YOUR GOAL: Each record that follows should be repeated exactly, minus any images.

RECORD EXCERPTS below:

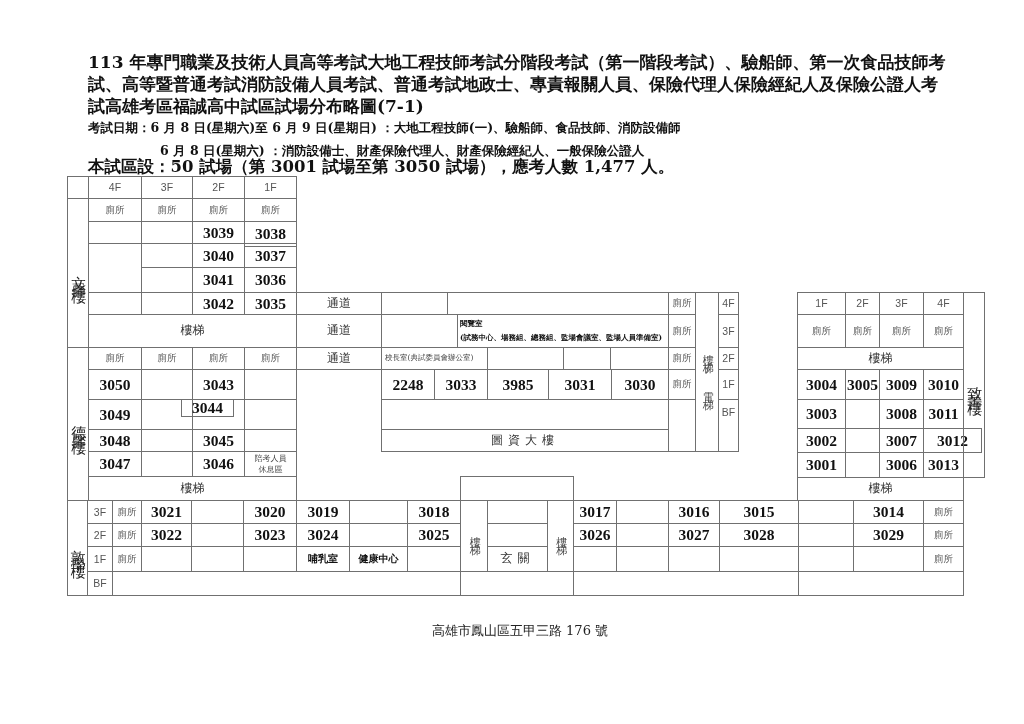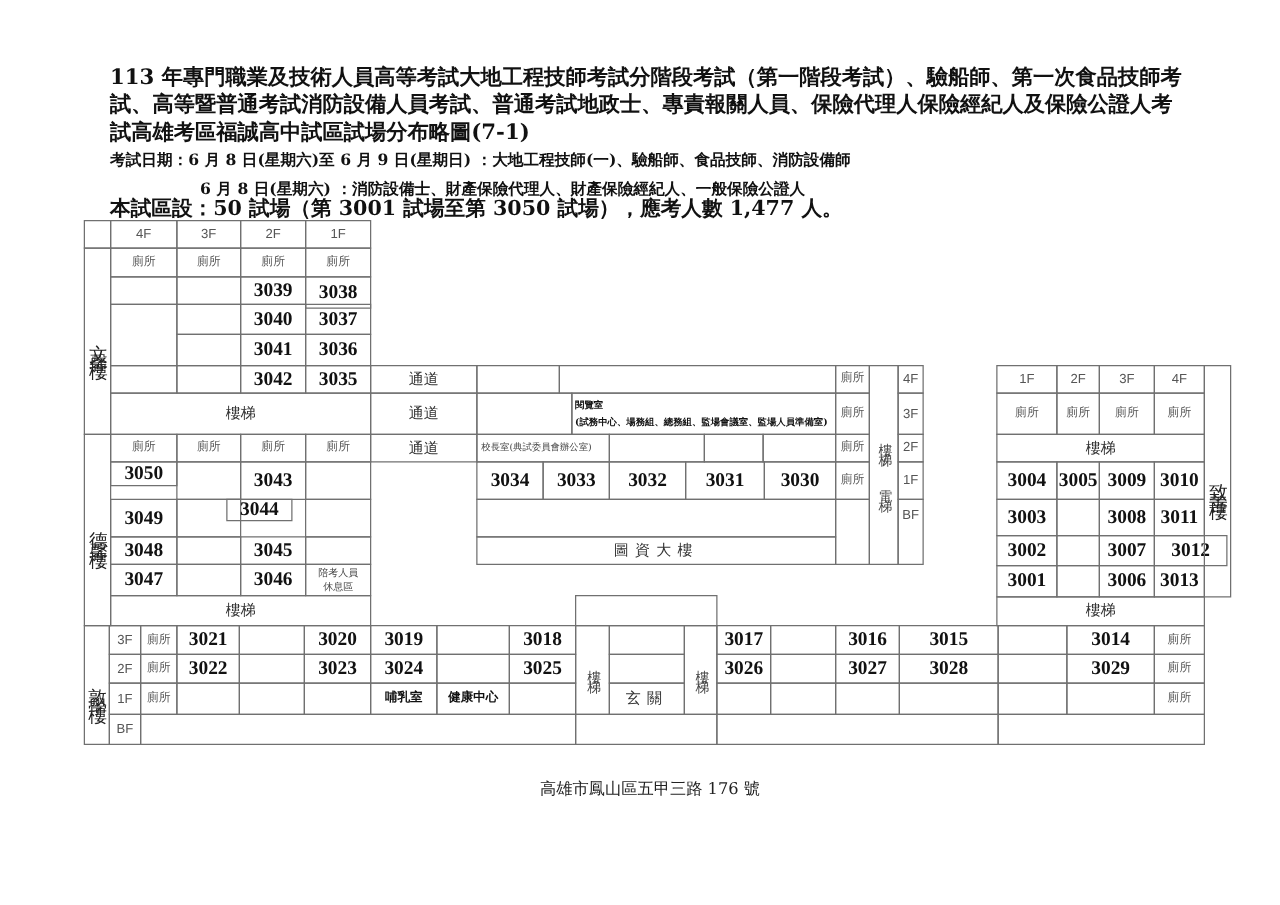--- a/index.html
+++ b/index.html
@@ -130,7 +130,7 @@
     <div class="c sm" style="left:192px;top:347px;width:53px;height:23px">廁所</div>
     <div class="c sm" style="left:244px;top:347px;width:53px;height:23px">廁所</div>
 
-    <div class="c num" style="left:88px;top:369px;width:54px;height:20px">3050</div>
+    <div class="c num" style="left:88px;top:369px;width:54px;height:31px">3050</div>
     <div class="c" style="left:141px;top:369px;width:52px;height:31px"></div>
     <div class="c num" style="left:192px;top:369px;width:53px;height:31px">3043</div>
     <div class="c" style="left:244px;top:369px;width:53px;height:31px"></div>

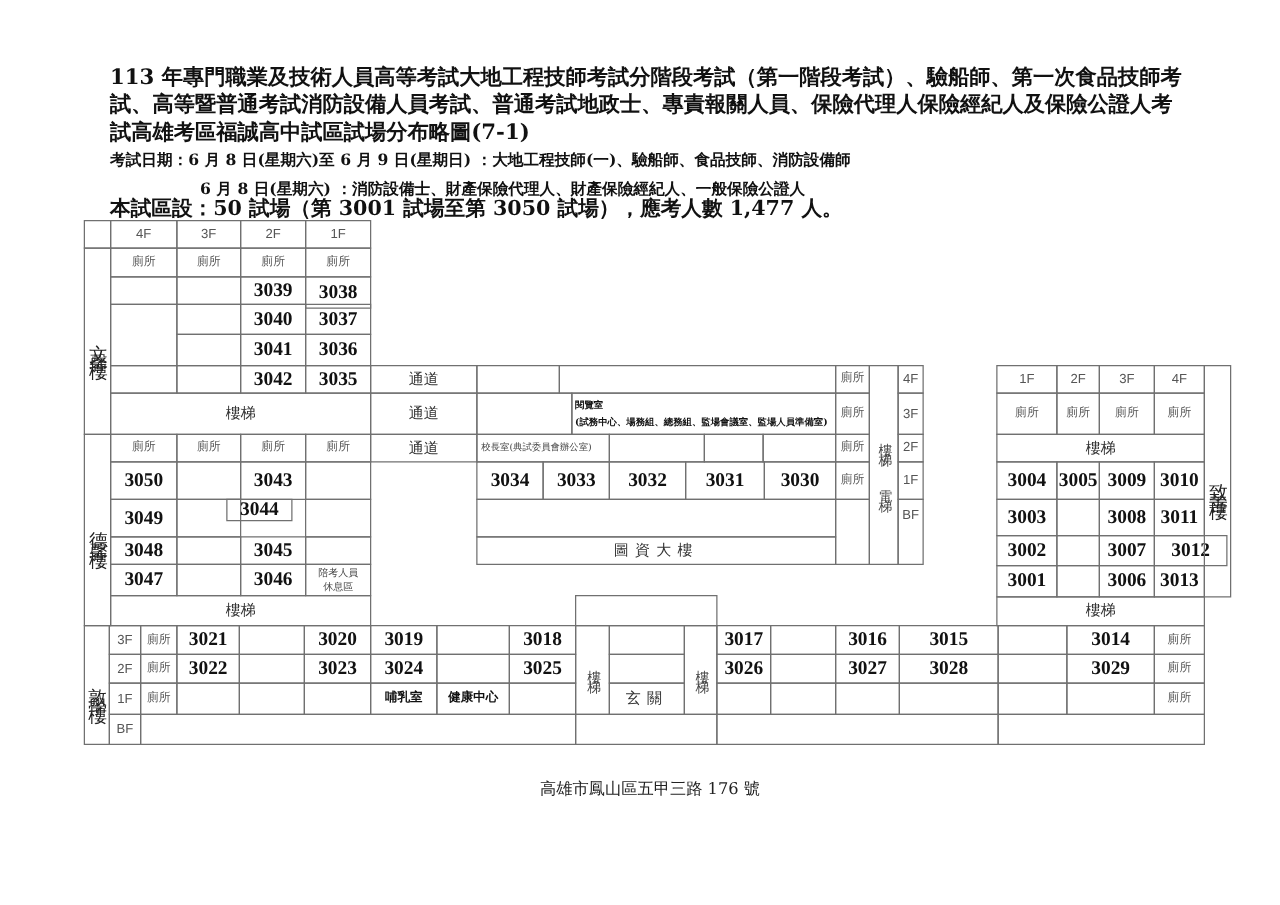--- a/index.html
+++ b/index.html
@@ -94,7 +94,7 @@
     <div class="c" style="left:563px;top:347px;width:48px;height:23px"></div>
     <div class="c" style="left:610px;top:347px;width:59px;height:23px"></div>
 
-    <div class="c num" style="left:381px;top:369px;width:54px;height:31px">3034</div>
+    <div class="c num" style="left:381px;top:369px;width:54px;height:31px">2248</div>
     <div class="c num" style="left:434px;top:369px;width:54px;height:31px">3033</div>
     <div class="c num" style="left:487px;top:369px;width:62px;height:31px">3032</div>
     <div class="c num" style="left:548px;top:369px;width:64px;height:31px">3031</div>

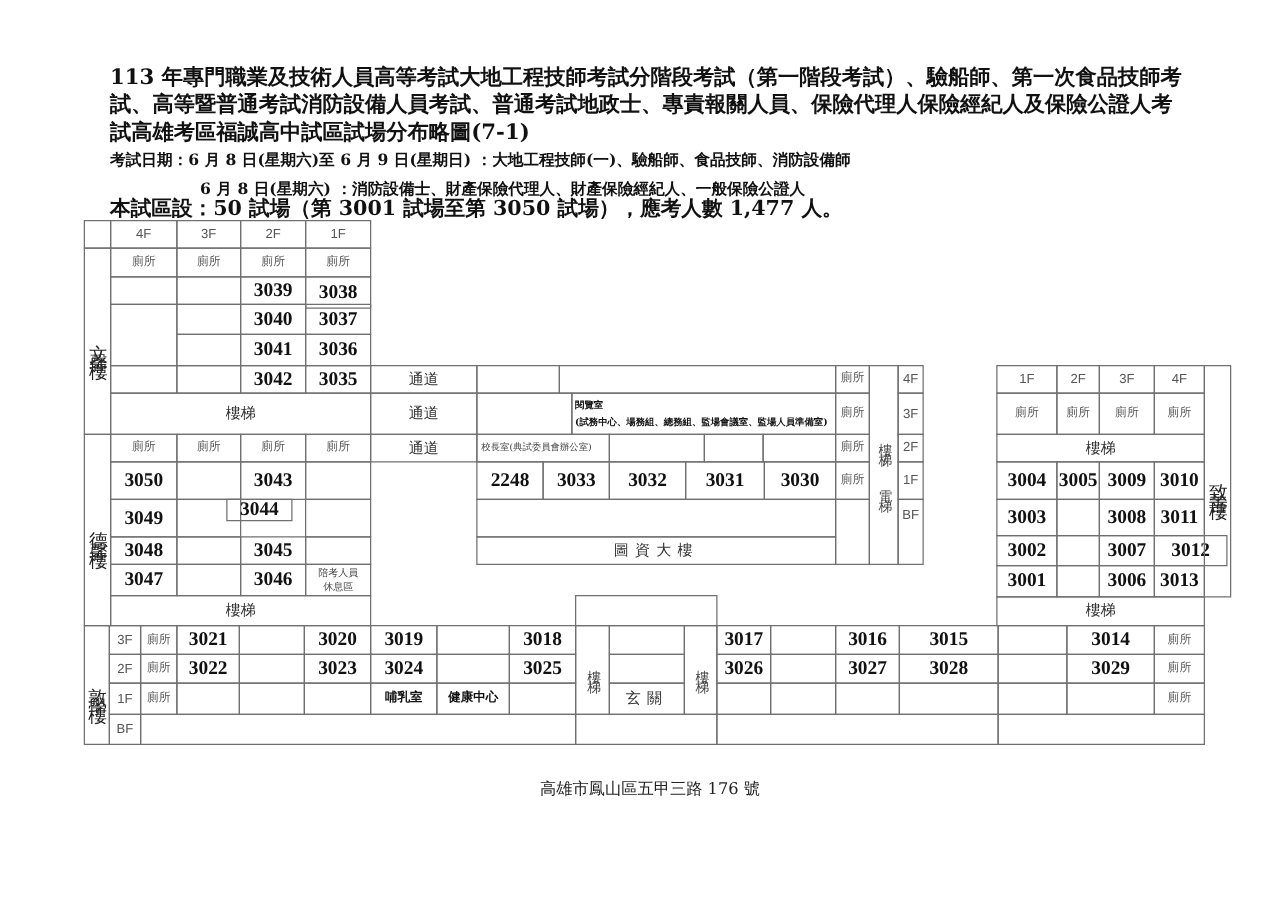--- a/index.html
+++ b/index.html
@@ -96,7 +96,7 @@
 
     <div class="c num" style="left:381px;top:369px;width:54px;height:31px">2248</div>
     <div class="c num" style="left:434px;top:369px;width:54px;height:31px">3033</div>
-    <div class="c num" style="left:487px;top:369px;width:62px;height:31px">3032</div>
+    <div class="c num" style="left:487px;top:369px;width:62px;height:31px">3985</div>
     <div class="c num" style="left:548px;top:369px;width:64px;height:31px">3031</div>
     <div class="c num" style="left:611px;top:369px;width:58px;height:31px">3030</div>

End of RECORD EXCERPTS.

TASK RESULT:
--- a/index.html
+++ b/index.html
@@ -130,7 +130,7 @@
     <div class="c sm" style="left:192px;top:347px;width:53px;height:23px">廁所</div>
     <div class="c sm" style="left:244px;top:347px;width:53px;height:23px">廁所</div>
 
-    <div class="c num" style="left:88px;top:369px;width:54px;height:20px">3050</div>
+    <div class="c num" style="left:88px;top:369px;width:54px;height:31px">3050</div>
     <div class="c" style="left:141px;top:369px;width:52px;height:31px"></div>
     <div class="c num" style="left:192px;top:369px;width:53px;height:31px">3043</div>
     <div class="c" style="left:244px;top:369px;width:53px;height:31px"></div>

--- a/index.html
+++ b/index.html
@@ -94,7 +94,7 @@
     <div class="c" style="left:563px;top:347px;width:48px;height:23px"></div>
     <div class="c" style="left:610px;top:347px;width:59px;height:23px"></div>
 
-    <div class="c num" style="left:381px;top:369px;width:54px;height:31px">3034</div>
+    <div class="c num" style="left:381px;top:369px;width:54px;height:31px">2248</div>
     <div class="c num" style="left:434px;top:369px;width:54px;height:31px">3033</div>
     <div class="c num" style="left:487px;top:369px;width:62px;height:31px">3032</div>
     <div class="c num" style="left:548px;top:369px;width:64px;height:31px">3031</div>

--- a/index.html
+++ b/index.html
@@ -96,7 +96,7 @@
 
     <div class="c num" style="left:381px;top:369px;width:54px;height:31px">2248</div>
     <div class="c num" style="left:434px;top:369px;width:54px;height:31px">3033</div>
-    <div class="c num" style="left:487px;top:369px;width:62px;height:31px">3032</div>
+    <div class="c num" style="left:487px;top:369px;width:62px;height:31px">3985</div>
     <div class="c num" style="left:548px;top:369px;width:64px;height:31px">3031</div>
     <div class="c num" style="left:611px;top:369px;width:58px;height:31px">3030</div>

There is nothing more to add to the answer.